Give back exactly the lines from the one containing "subtotal: 6400.00 -> 5833.00" through the end of the records, including both, and no others.
⁂
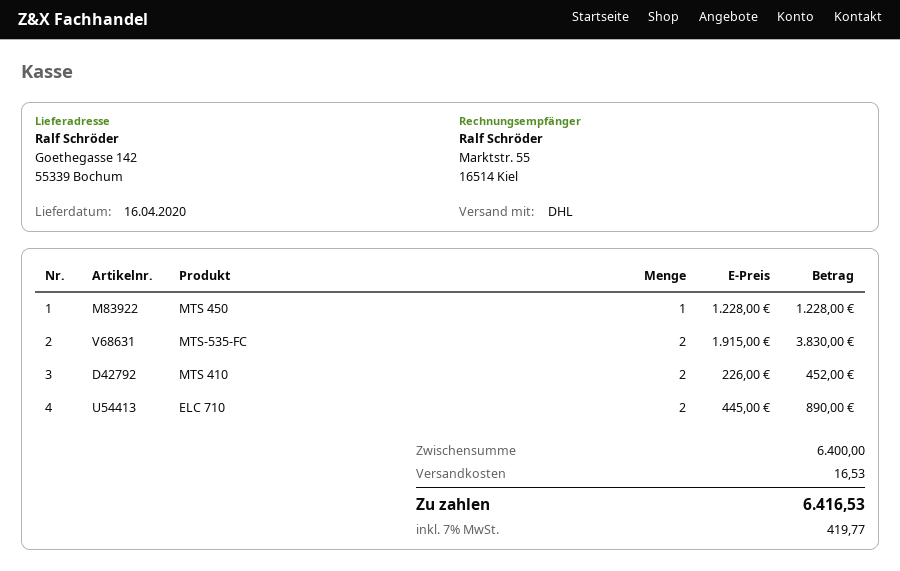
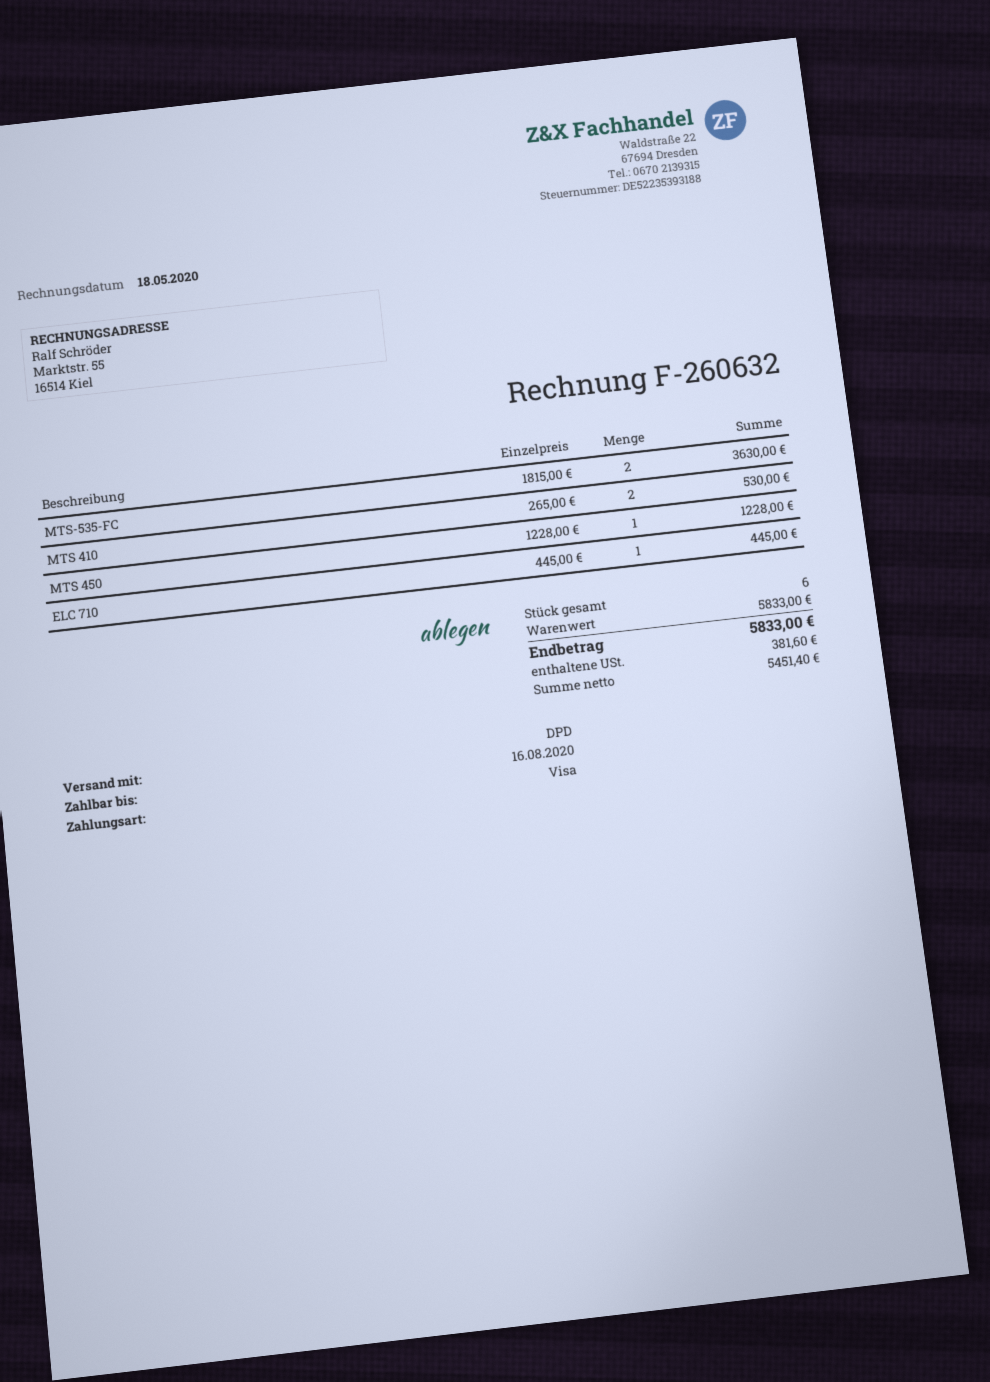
shipping method: DHL -> DPD
MTS-535-FC: 2 x 1915.00 = 3830.00 -> 2 x 1815.00 = 3630.00
MTS 410: 2 x 226.00 = 452.00 -> 2 x 265.00 = 530.00
ELC 710: 2 x 445.00 = 890.00 -> 1 x 445.00 = 445.00
subtotal: 6400.00 -> 5833.00
shipping: 16.53 -> none
tax: 419.77 -> 381.60
total: 6416.53 -> 5833.00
⁂
- Written response -
subtotal: 6400.00 -> 5833.00
shipping: 16.53 -> none
tax: 419.77 -> 381.60
total: 6416.53 -> 5833.00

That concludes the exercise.